Task objective: Every entry below has to appear again in your reply, word for word, but no picture may.

Change detection data:
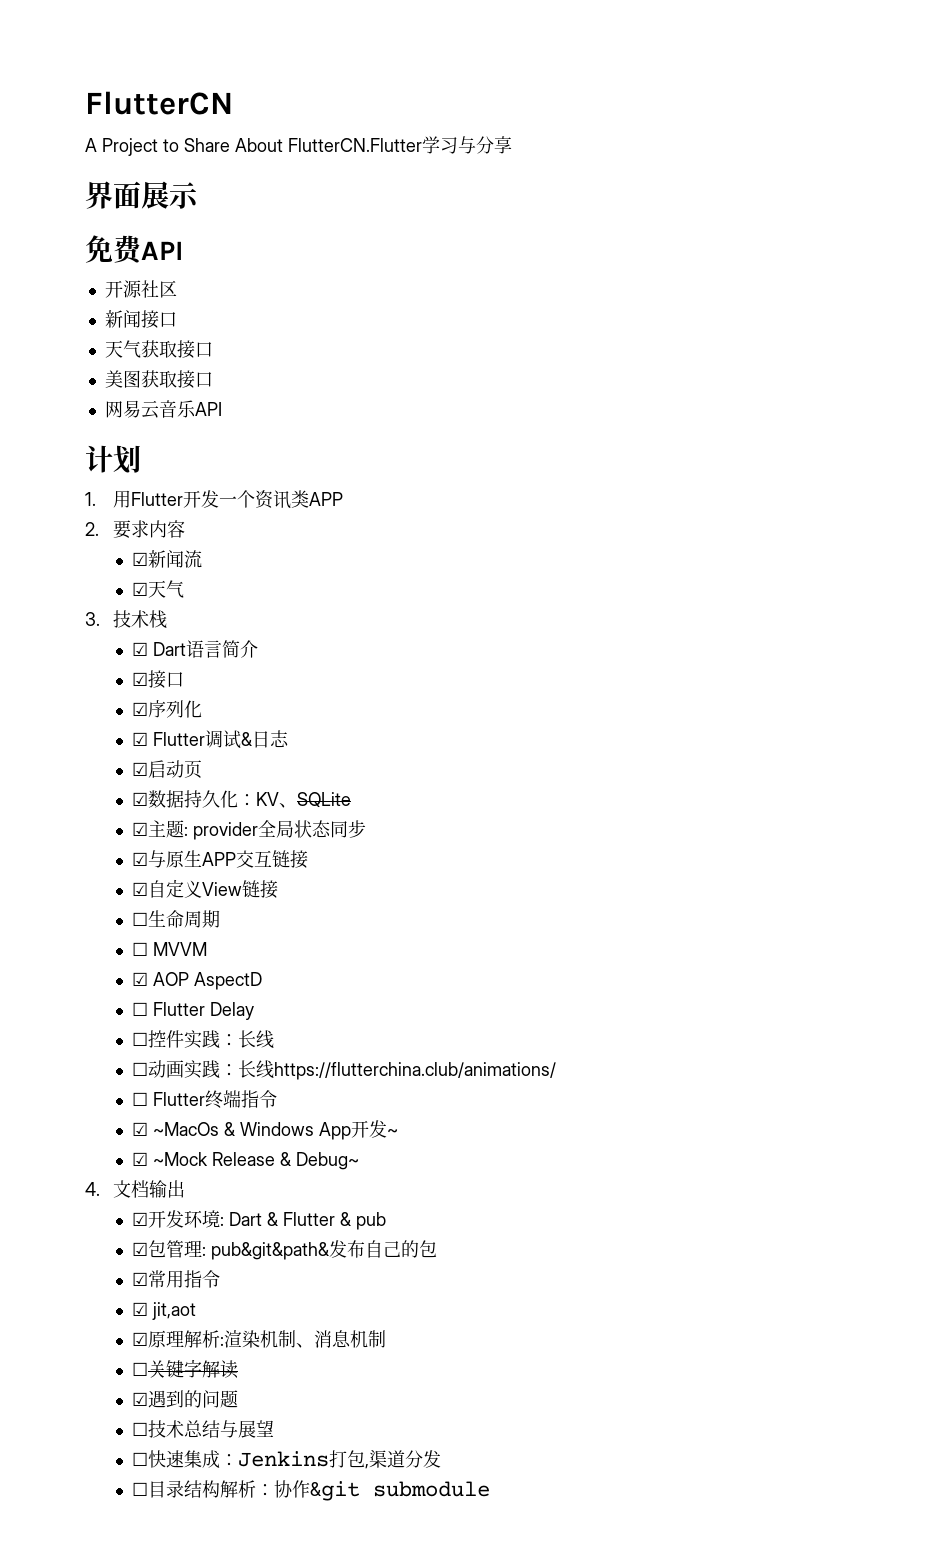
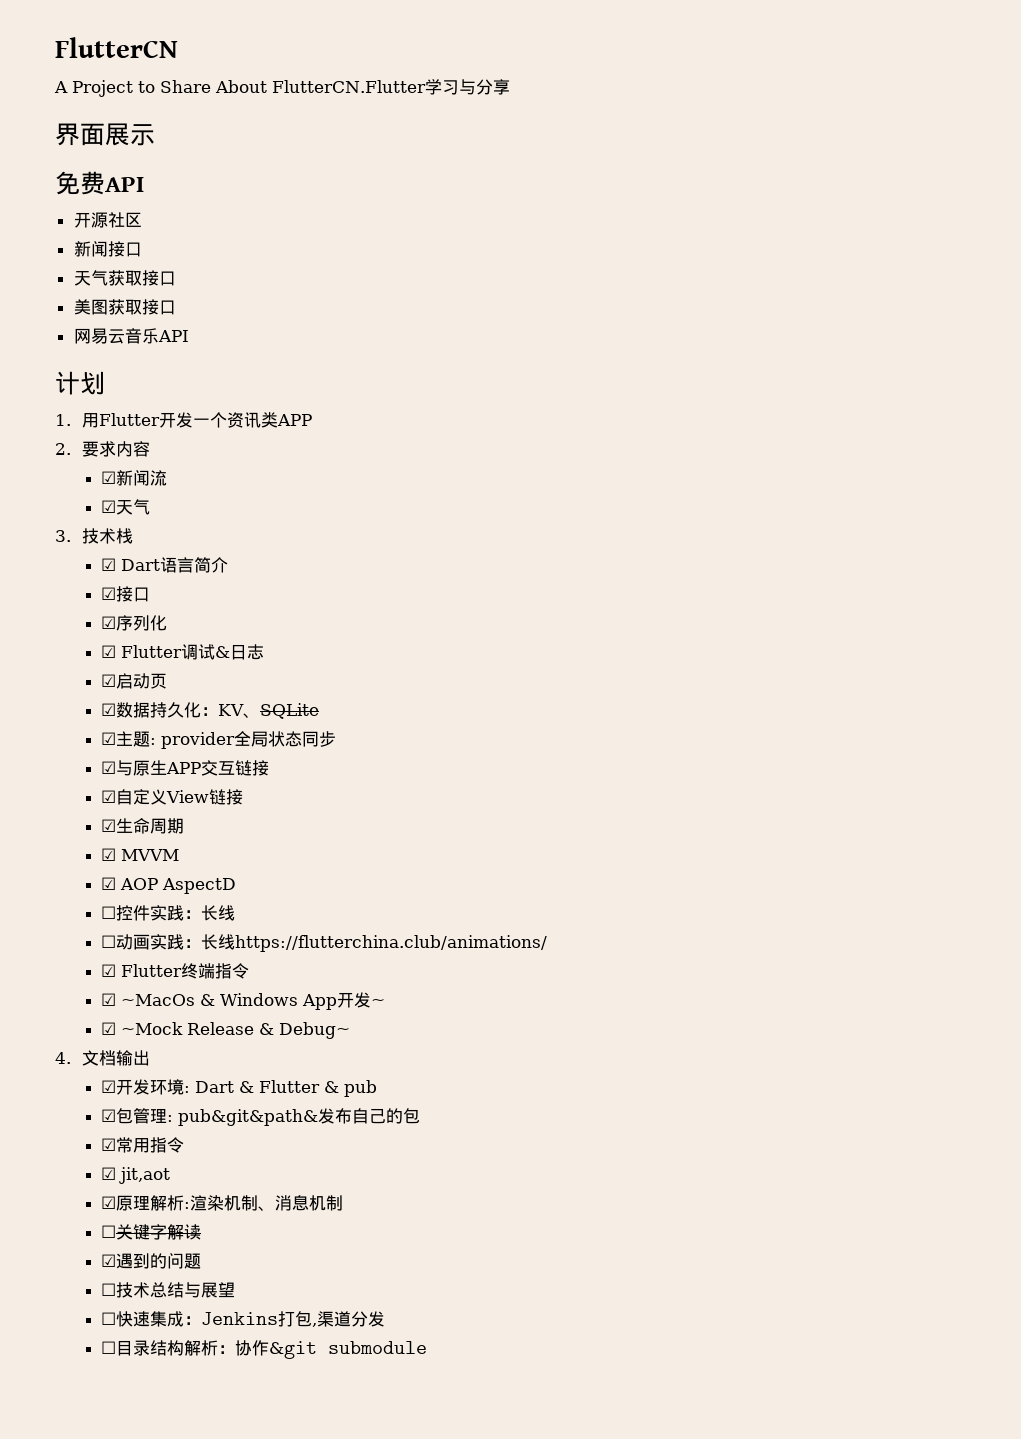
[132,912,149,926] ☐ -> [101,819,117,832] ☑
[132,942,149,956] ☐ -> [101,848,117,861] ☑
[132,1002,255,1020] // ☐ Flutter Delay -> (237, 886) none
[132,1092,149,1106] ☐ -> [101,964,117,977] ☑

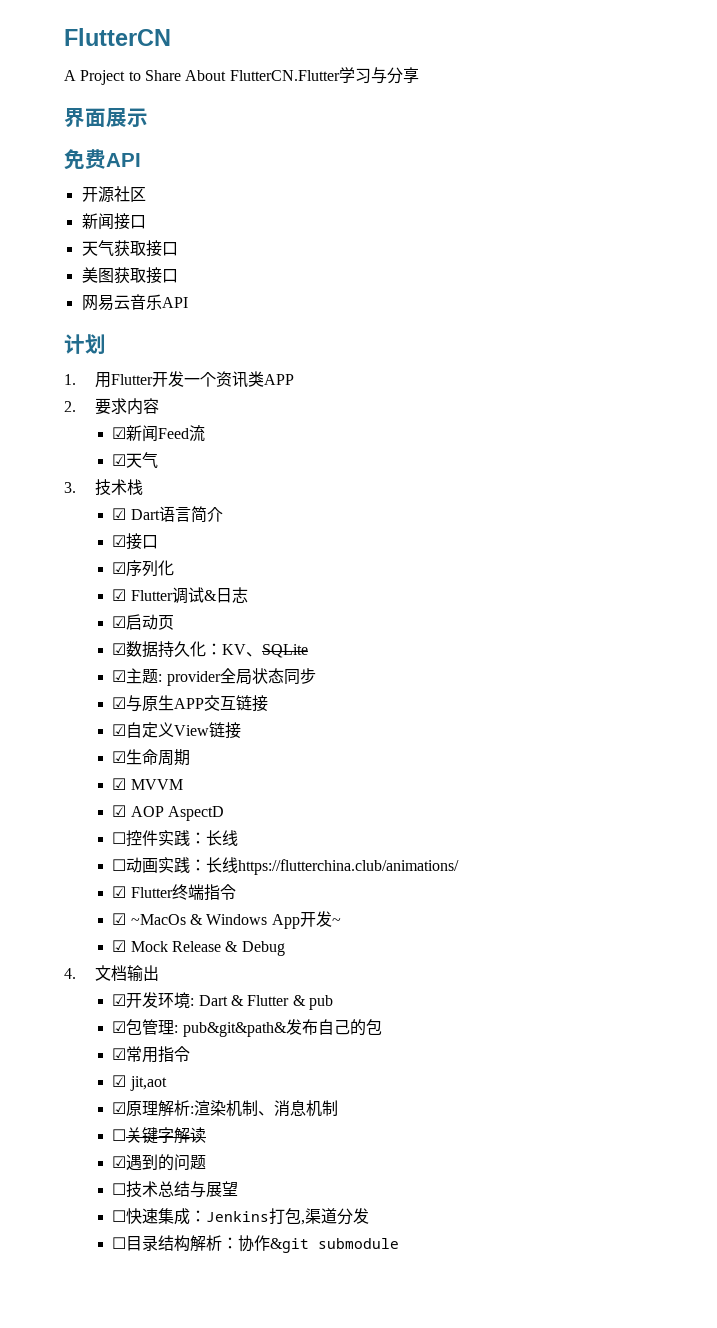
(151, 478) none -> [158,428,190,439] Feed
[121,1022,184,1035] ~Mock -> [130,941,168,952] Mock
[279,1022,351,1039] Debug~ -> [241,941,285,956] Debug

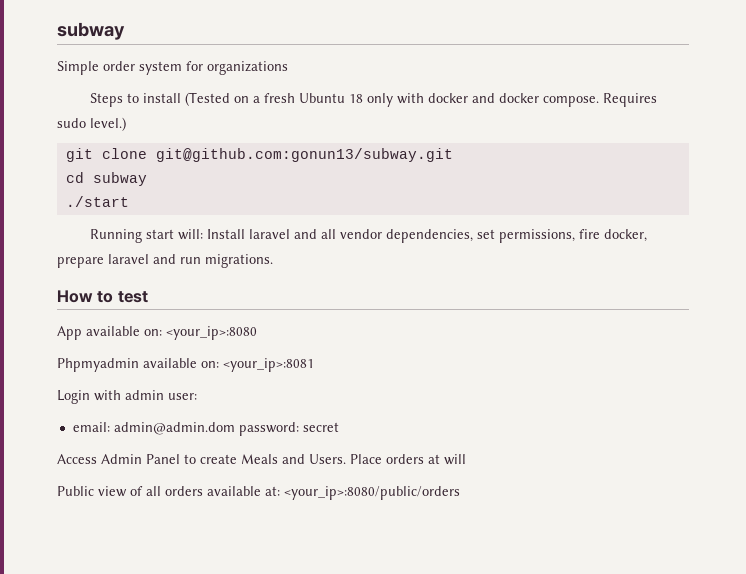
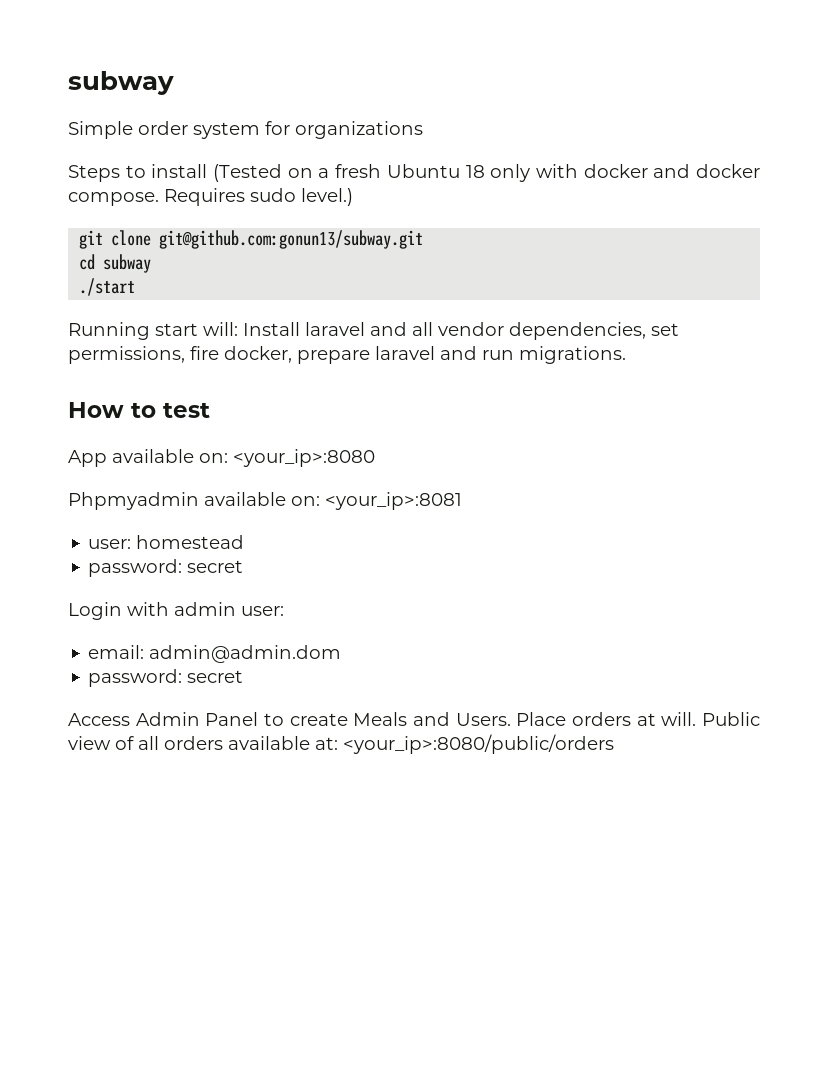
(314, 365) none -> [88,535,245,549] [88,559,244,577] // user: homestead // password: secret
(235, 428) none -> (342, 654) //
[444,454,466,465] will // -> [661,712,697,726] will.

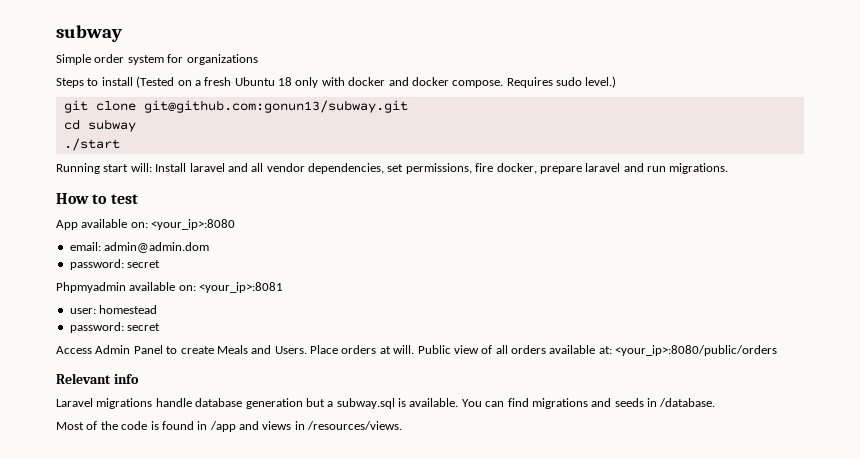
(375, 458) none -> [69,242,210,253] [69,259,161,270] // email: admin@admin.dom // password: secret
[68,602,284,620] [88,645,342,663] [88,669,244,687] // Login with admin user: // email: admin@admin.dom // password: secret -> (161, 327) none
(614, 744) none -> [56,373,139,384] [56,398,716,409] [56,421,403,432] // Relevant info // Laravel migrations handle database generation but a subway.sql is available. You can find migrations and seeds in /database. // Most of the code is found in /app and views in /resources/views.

Exercise answer:
[132,912,149,926] ☐ -> [101,819,117,832] ☑
[132,942,149,956] ☐ -> [101,848,117,861] ☑
[132,1002,255,1020] // ☐ Flutter Delay -> (237, 886) none
[132,1092,149,1106] ☐ -> [101,964,117,977] ☑

(151, 478) none -> [158,428,190,439] Feed
[121,1022,184,1035] ~Mock -> [130,941,168,952] Mock
[279,1022,351,1039] Debug~ -> [241,941,285,956] Debug

(314, 365) none -> [88,535,245,549] [88,559,244,577] // user: homestead // password: secret
(235, 428) none -> (342, 654) //
[444,454,466,465] will // -> [661,712,697,726] will.

(375, 458) none -> [69,242,210,253] [69,259,161,270] // email: admin@admin.dom // password: secret
[68,602,284,620] [88,645,342,663] [88,669,244,687] // Login with admin user: // email: admin@admin.dom // password: secret -> (161, 327) none
(614, 744) none -> [56,373,139,384] [56,398,716,409] [56,421,403,432] // Relevant info // Laravel migrations handle database generation but a subway.sql is available. You can find migrations and seeds in /database. // Most of the code is found in /app and views in /resources/views.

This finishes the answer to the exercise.